I know this seems counter intuitive. If you take a warm bath, your body will warm up. However when you step out of the bath, the cold air helps spur the body to reduce its temperature.
– If you take a warm bath, make it yummy by add some sleep inducing aromatherapy oil. The oil will cling to your skin as you get out of the tub and continue to lull you to sleep.
– If you drink warm milk, the body will want to dissipate the heat out through the skin and the core temperature of the body will eventually drop.
9. Meditate and/or gentle yoga.
10. Journal (brain dump).
The sympathetic nervous system is referred to as your “fight or flight” system. If you are all wound up before going to bed, it will take longer for you to fall asleep. So be careful to not watch a stimulating movie, take a spin class or read an adventurous book before going to bed. The para-sympathetic nervous system is known as the “rest and digest” system. Try gentler approaches (less stimulating) like meditation, yoga, journaling.
11. Wear comfortable clothing or go commando.
12. Make sure you have a comfortable mattress, pillow, and clean sheets.
13. Blankets should be light not heavy.
Consider your sense of touch not only in the temperature of the room but also what is right next to your body. Even the slightest stimulant will keep you awake (well not all of them, but we won’t get into the sex part of this). If you wear clothes to bed, keep them light, without buttons or zippers and in fabrics that breathe. Blankets that are too heavy makes it difficult to move around on your bed and work requires energy and produces heat. Light blankets can still keep you warm enough and be less restrictive. Light down comforters are great!
A supportive mattress will let your body relax. Casper is a new sleep start-up company out of New York specializing in memory foam mattresses. Check them out at their website: www.casper.com.
Note: I get asked all the time by my yoga students why they can go to sleep on their mat at the end of yoga class, but can’t go to sleep in their beds at night. And, of course, we have already discussed many of those reasons already in this article, but there is something to be said about knowing that you will be supported, whether it is by the earth underneath you like in yoga class (mat on a wood floor), or a supportive mattress. It lends to your ability to surrender.
Going to sleep may not be a problem, but staying asleep may be. What causes us to wake up after we have begun sleeping? Let’s go back to the Ayurvedic clock theory. After pitta time (10pm to 2am) comes vata time (2am–6am and also 2pm-6pm). The qualities (gunas) of vata are light, cool, mobile, dry, rough, and subtle. The vata elements are air and space. When the vata starts moving in the body if you don’t have enough energy to stay asleep, you will wake up. And of course if you don’t have enough energy to stay asleep, chances are you don’t have enough to go back to sleep. In all reality, vata begins to move to help you eventually wake up. But if vata is too high, this will happen before you are fully rested.

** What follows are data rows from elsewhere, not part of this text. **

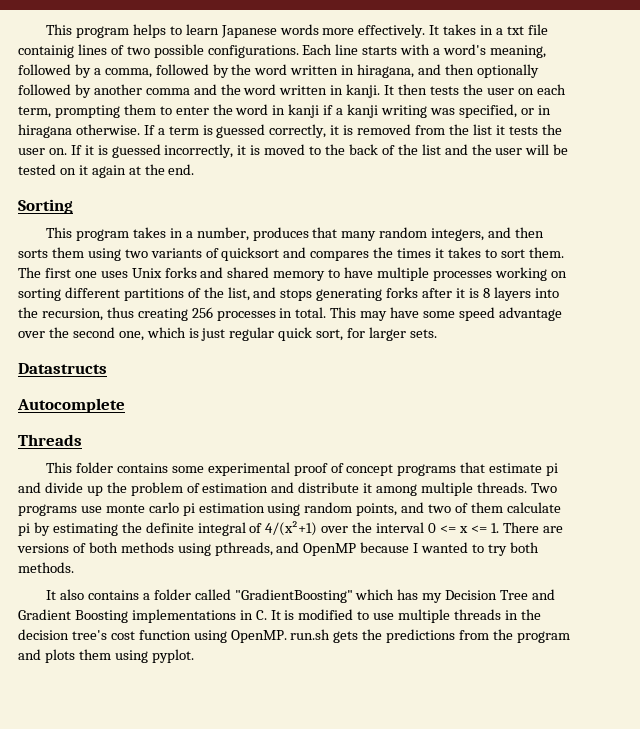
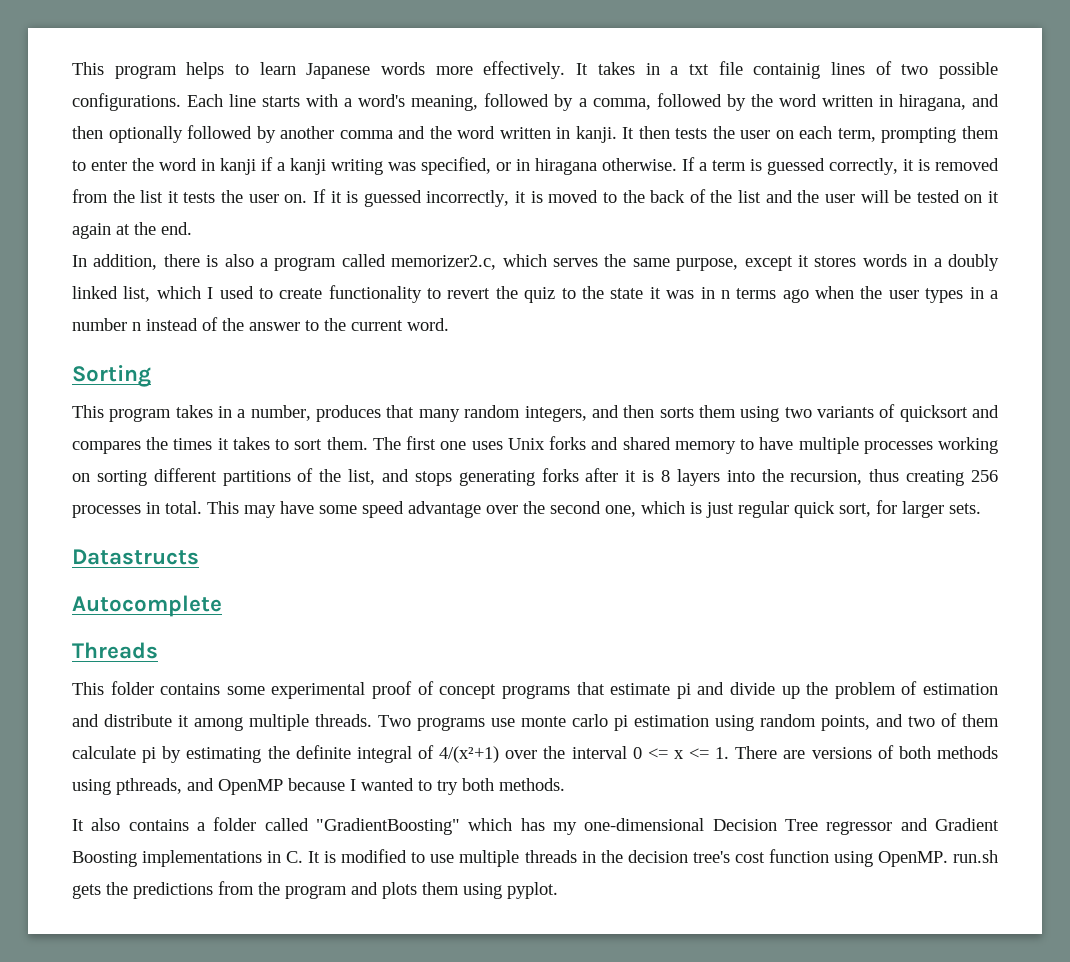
(195, 169) none -> [72,254,999,271] [72,285,998,303] [72,317,449,331] // In addition, there is also a program called memorizer2.c, which serves the same purpose, except it stores words in a doubly linked list, which I used to create functionality to revert the quiz to the state it was in n terms ago when the user types in a number n instead of the answer to the current word.
(443, 598) none -> [584,818,705,831] one-dimensional
(529, 595) none -> [826,821,893,835] regressor

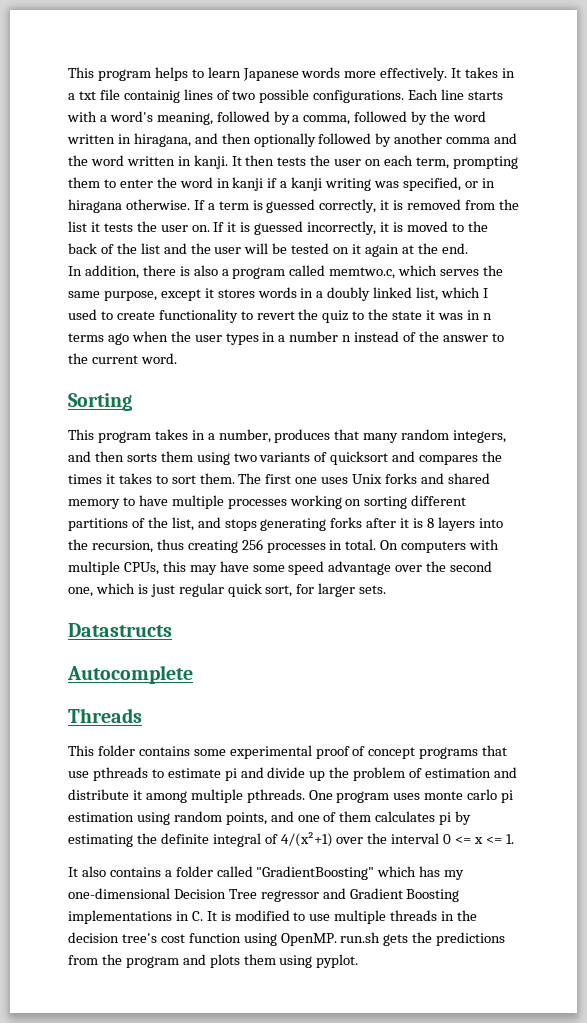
[391,255,497,270] memorizer2.c, -> [329,267,396,279] memtwo.c,
[207,501,239,514] This -> [380,539,500,553] [68,561,186,575] On computers with multiple CPUs, this
(605, 688) none -> [68,767,164,781] use pthreads to
[315,714,515,731] threads. Two programs use -> [246,789,421,803] pthreads. One program uses
[908,716,935,727] two -> [297,815,320,822] one
[72,746,136,759] calculate -> [375,811,436,822] calculates
[735,745,998,759] [72,778,565,795] There are versions of both methods using pthreads, and OpenMP because I wanted to try both methods. -> (514, 839) none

Other reasons that you may wake up in the middle of the night could be that you are experiencing hormone release (night sweats), you may have taken in too much water too close to bedtime, or you are anxious (stressed) and your senses are on high alert–your teenager has a curfew and you may or may not have heard them come in the door yet. Here are some ideas that may help:
1. Don’t drink alcohol.
Not only is alcohol poisonous to your system, it is also heating (fire water!) But alcohol, as it metabolizes, reacts more like a stimulant and wakes you up even though you may think has a calming effect.
2. Keep pets out of the room
3. Address your partner’s snoring
4. Consider the ideas listed in the “Why you can’t go to sleep” category.

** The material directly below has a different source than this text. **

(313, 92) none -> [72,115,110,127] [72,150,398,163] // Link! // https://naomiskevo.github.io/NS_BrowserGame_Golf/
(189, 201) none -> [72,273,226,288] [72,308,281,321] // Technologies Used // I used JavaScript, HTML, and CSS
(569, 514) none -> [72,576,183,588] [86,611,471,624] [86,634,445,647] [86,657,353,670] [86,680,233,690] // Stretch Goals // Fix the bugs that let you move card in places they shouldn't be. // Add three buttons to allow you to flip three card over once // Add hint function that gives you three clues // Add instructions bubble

So I think we can conclude that our lifestyle choices, food choices, and environment play a large role in our ability to get a good night’s sleep. We must make a conscious effort to make sleep a priority. On that note, I must say “goodnight” and go to bed. It is midnight (and Iprobably won’t get to sleep until 2am) and I have a busy day tomorrow with Ayurveda clients and Yoga students. A teaspoon of my own medicine please.